Every line that contains the word "work" is to be copied from the listing.

==================================================

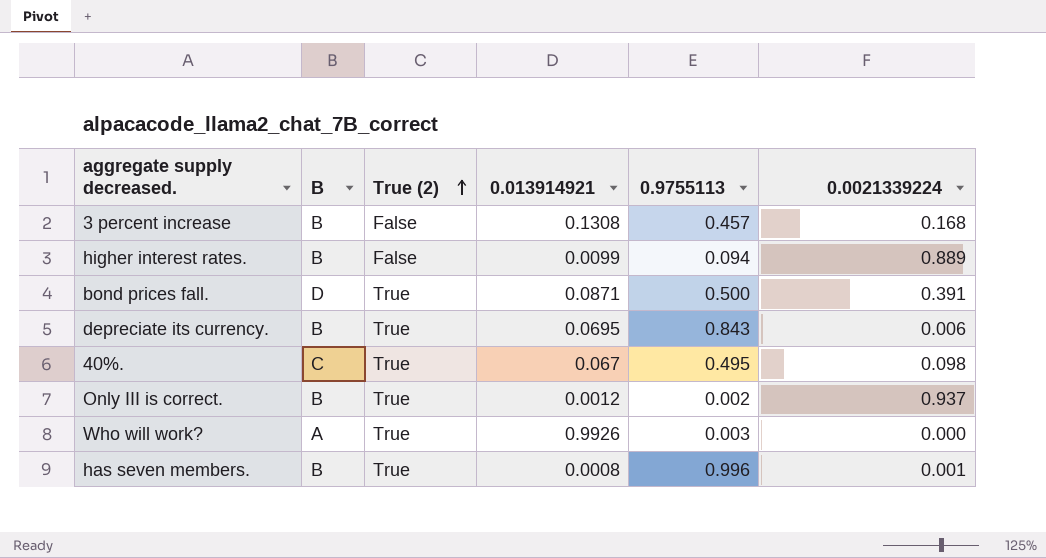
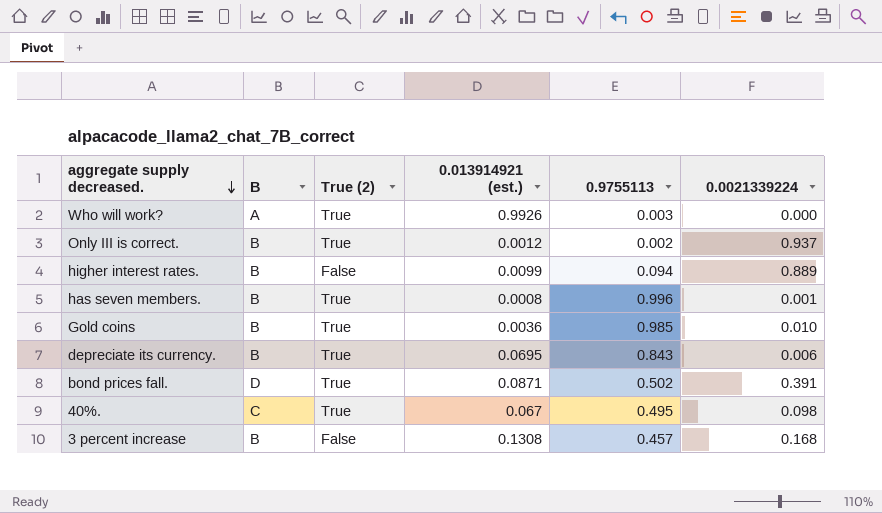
row order: True (2) ascending -> aggregate supply decreased. descending
column name: 0.013914921 -> 0.013914921 (est.)
row Gold coins: none -> B | True | 0.0036 | 0.985 | 0.010
bond prices fall. | 0.9755113: 0.500 -> 0.502

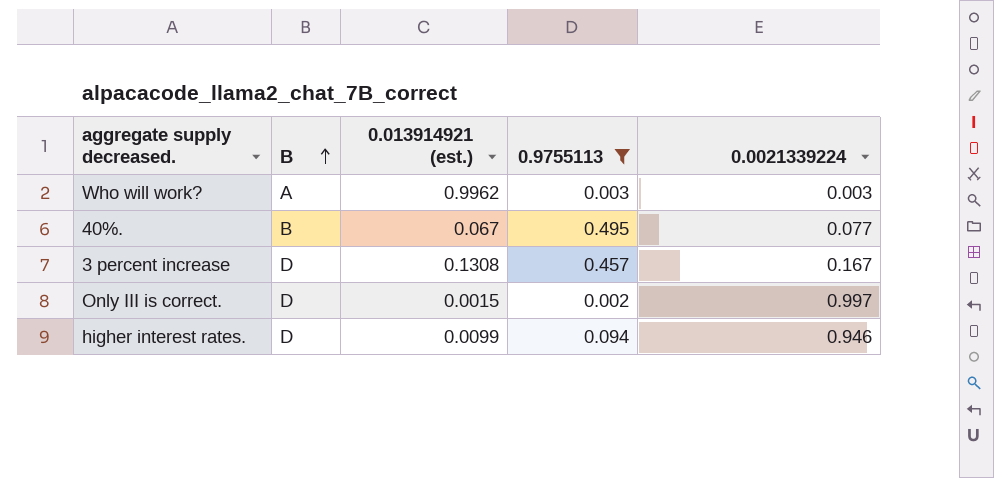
filter: none -> 0.9755113 <= 0.495
row order: aggregate supply decreased. descending -> B ascending
column True (2) | position: 3 -> none
Who will work? | 0.013914921 (est.): 0.9926 -> 0.9962
Who will work? | 0.0021339224: 0.000 -> 0.003
40%. | B: C -> B
40%. | 0.0021339224: 0.098 -> 0.077
3 percent increase | B: B -> D
3 percent increase | 0.0021339224: 0.168 -> 0.167
Only III is correct. | B: B -> D
Only III is correct. | 0.013914921 (est.): 0.0012 -> 0.0015
Only III is correct. | 0.0021339224: 0.937 -> 0.997
higher interest rates. | B: B -> D
higher interest rates. | 0.0021339224: 0.889 -> 0.946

==================================================

- EXPECTED ANSWER:
Who will work? | 0.013914921 (est.): 0.9926 -> 0.9962
Who will work? | 0.0021339224: 0.000 -> 0.003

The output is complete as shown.